=== Dataset records ===

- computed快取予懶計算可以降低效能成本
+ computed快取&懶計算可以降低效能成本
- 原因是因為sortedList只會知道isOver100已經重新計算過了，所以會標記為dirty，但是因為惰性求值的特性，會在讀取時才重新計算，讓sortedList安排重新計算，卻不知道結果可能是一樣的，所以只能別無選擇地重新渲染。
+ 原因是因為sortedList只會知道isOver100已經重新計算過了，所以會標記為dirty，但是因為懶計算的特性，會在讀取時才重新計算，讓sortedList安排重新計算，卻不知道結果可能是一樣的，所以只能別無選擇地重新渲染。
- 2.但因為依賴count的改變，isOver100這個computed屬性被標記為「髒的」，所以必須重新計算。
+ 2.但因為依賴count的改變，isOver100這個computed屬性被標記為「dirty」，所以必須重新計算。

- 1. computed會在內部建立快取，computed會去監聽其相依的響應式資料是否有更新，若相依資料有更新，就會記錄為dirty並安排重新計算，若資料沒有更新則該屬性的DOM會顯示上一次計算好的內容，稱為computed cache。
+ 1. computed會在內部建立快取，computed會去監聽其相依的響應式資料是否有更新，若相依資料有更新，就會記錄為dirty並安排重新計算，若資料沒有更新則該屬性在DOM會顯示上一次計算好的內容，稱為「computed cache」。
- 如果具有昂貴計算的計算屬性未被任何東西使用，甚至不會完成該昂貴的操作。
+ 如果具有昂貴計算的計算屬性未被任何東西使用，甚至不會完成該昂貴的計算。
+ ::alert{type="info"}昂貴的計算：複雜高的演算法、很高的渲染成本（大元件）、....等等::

===
=== Dataset records ===

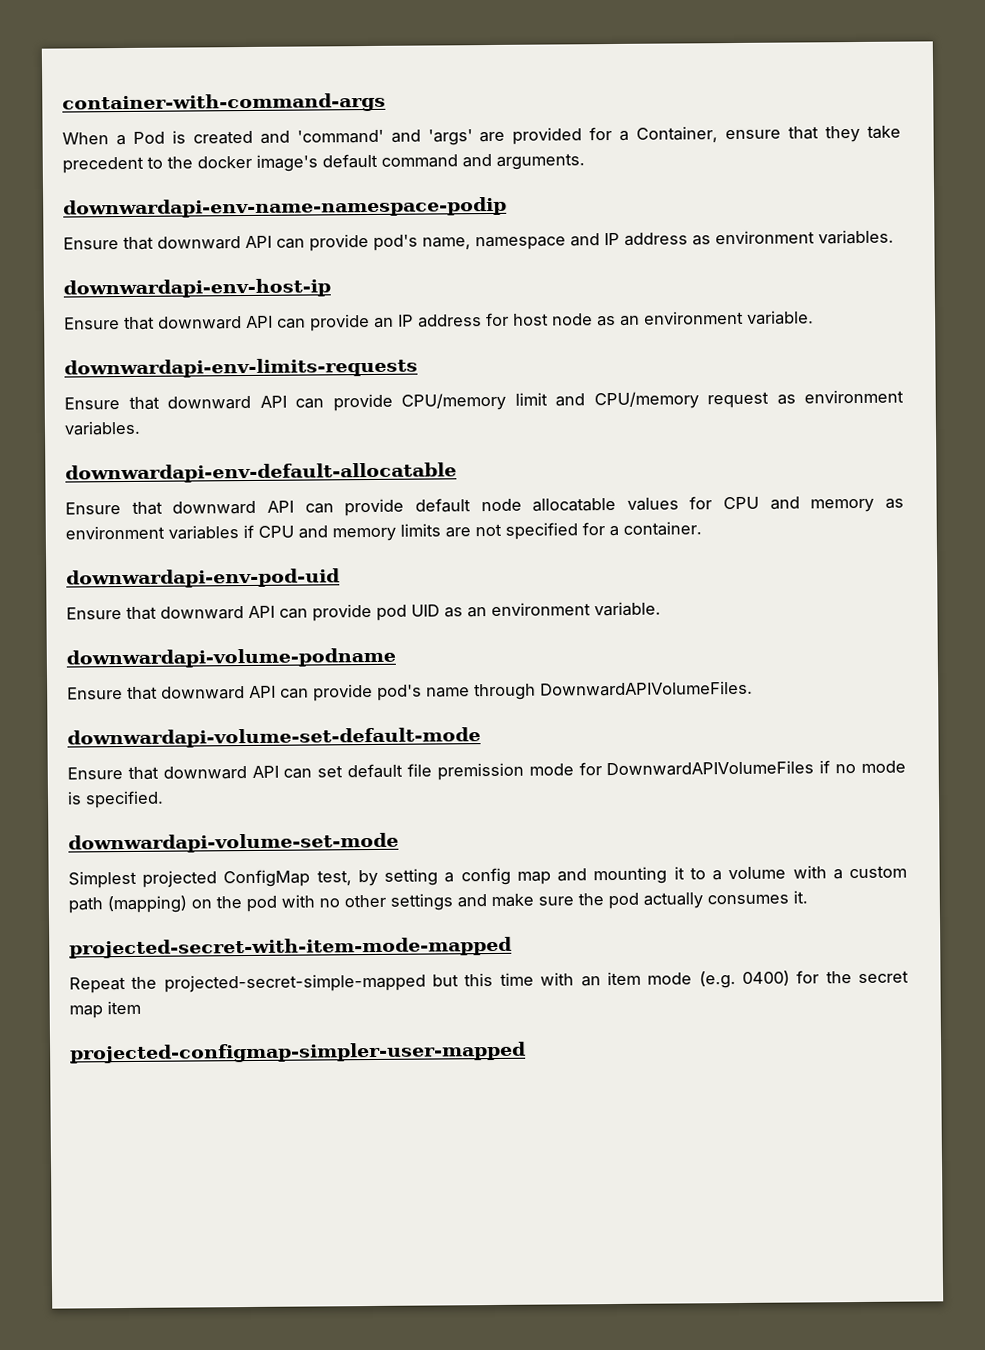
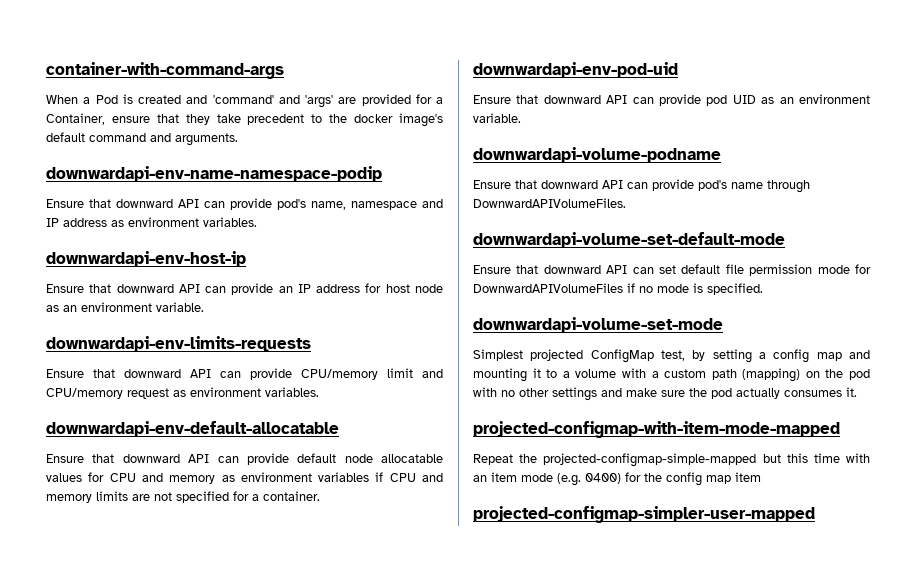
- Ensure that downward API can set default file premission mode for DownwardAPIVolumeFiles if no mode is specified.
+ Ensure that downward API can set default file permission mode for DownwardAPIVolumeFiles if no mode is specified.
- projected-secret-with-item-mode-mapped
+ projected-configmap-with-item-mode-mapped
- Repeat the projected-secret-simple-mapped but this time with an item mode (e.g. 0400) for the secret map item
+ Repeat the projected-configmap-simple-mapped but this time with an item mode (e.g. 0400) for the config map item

===
=== Dataset records ===

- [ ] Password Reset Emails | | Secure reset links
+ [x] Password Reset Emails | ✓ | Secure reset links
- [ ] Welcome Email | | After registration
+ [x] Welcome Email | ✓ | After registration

===

[Activity]
Taking the listing above line by line, say how many lines include the string "會在讀取時才重新計算", and give only that number.

[Problem solution]
2